You could have called this game Super Famicom Wars and no one would have batted an eye except for the fact that it would have been release for the TurboGrafx.  Also, Super Famicom Wars would be something that exists in the future.  Super Daisenryaku's added unit depth and upgrade to hex appeals to the more mature gamer in Shen.  True for any game, I also appreciate the opportunity to learn anything about the real world during play.  Super Daisenryaku taught me that no one need fear an invasion from China even if they vastly outnumber them and that the French-built AMX-RC10 is sweet because it can go into mountains.  Thumbnails up all around; this one is going into my other gaming rig for those rainy day blues when I'm not up for adrenaline-pounding action.  20/20

Graphics & Sound

Faction colours stand out well against the terrain tiles, which themselves are very distinct from one another.  In a game with so many different units, the designers did an admirable job of making a unique pic for each "named" unit, though there was, understandably, a few that were very similar.  The battle scenes are nicely done and I appreciate the gruesome attention to detail when showing things like a squadron of Gazelles ripping up a bunch of infantry (see last posting).  The scenes get old fast though and just end up making the insanely long turns take even longer.  Thankfully, the animations can be turned off and on at one's leisure during the game.

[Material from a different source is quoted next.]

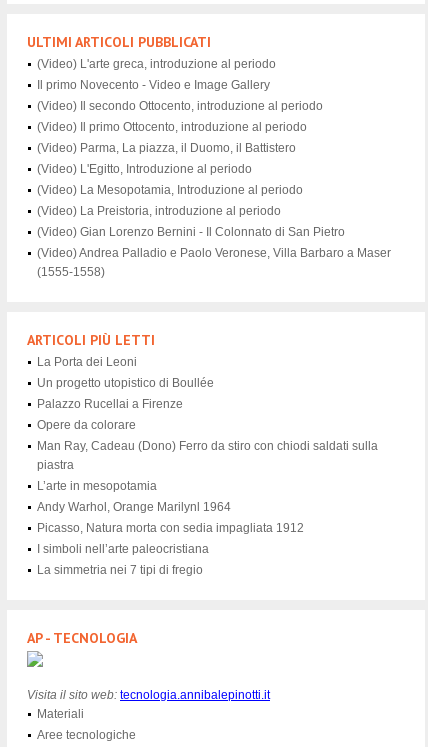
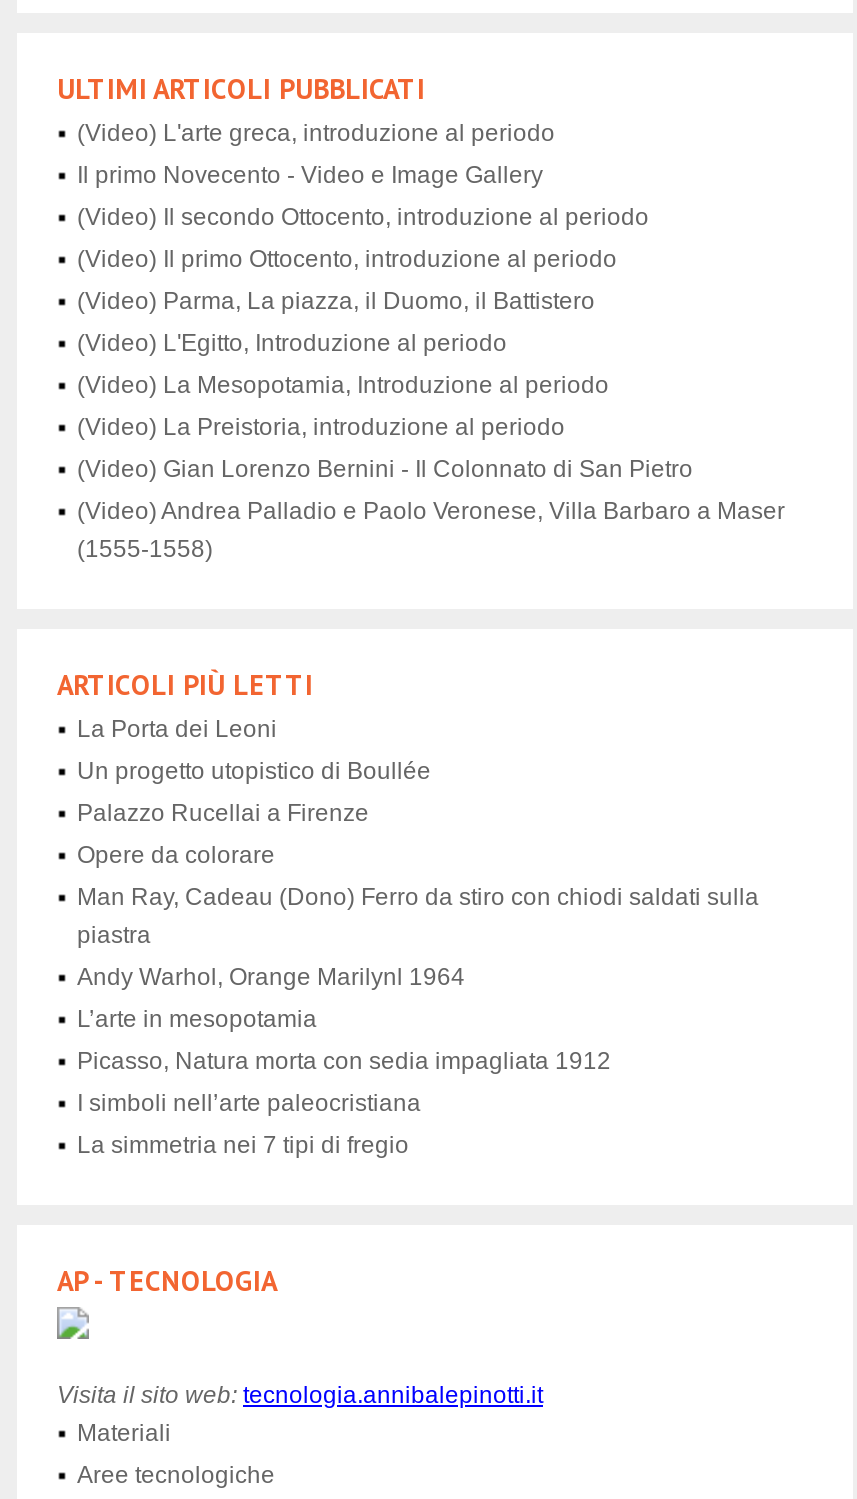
moved down: L’arte in mesopotamia

moved up: Andy Warhol, Orange Marilynl 1964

I won't punish Super Daisenryaku for not using its considerable extra space on the CD to jam it full of digitized tunes as I don't think that necessarily means that the music will be better.  Case in point, the generically rocking' opening tune can't hold a candle to at least half of the ten available BGM tunes (the other half are meh).  Sound effects fare much worse; they are too quiet and focus on the movement sounds of a unit rather than the explosions and screams of pain and anguish.  The ultimate betrayal comes when one orders a formation of bombers to devastate an unsuspecting unit only to hear absolutely nothing at all.  But, oh no, instead let's hear the invigorating creak of tank treads as they slowly rolled up to their target.  12/20

Gameplay

Unlike Famicom Wars, Super Daisenryaku allows the player to change each faction's economic power, allowing for high/low tech games or to allow for handicaps.  Inevitably though, once the unit limit is reached, whoever is winning will start to accumulate excess funds and have no cash worries for the rest of the game.  Cost vs. effectiveness is nicely balanced (though I wish China had at least one good unit).

The turn length is a bit problematic as I could see it turning off quite a few players.  We're talking 10+ minute turns when all four sides have reached unit limit.  During the tense, early rounds of conflict, it behooves the player to watch what the other players are doing, but by midgame one can just view the results during their own turn and garner the same information.  The later parts of the game are well-suited to being played in a multitasking environment.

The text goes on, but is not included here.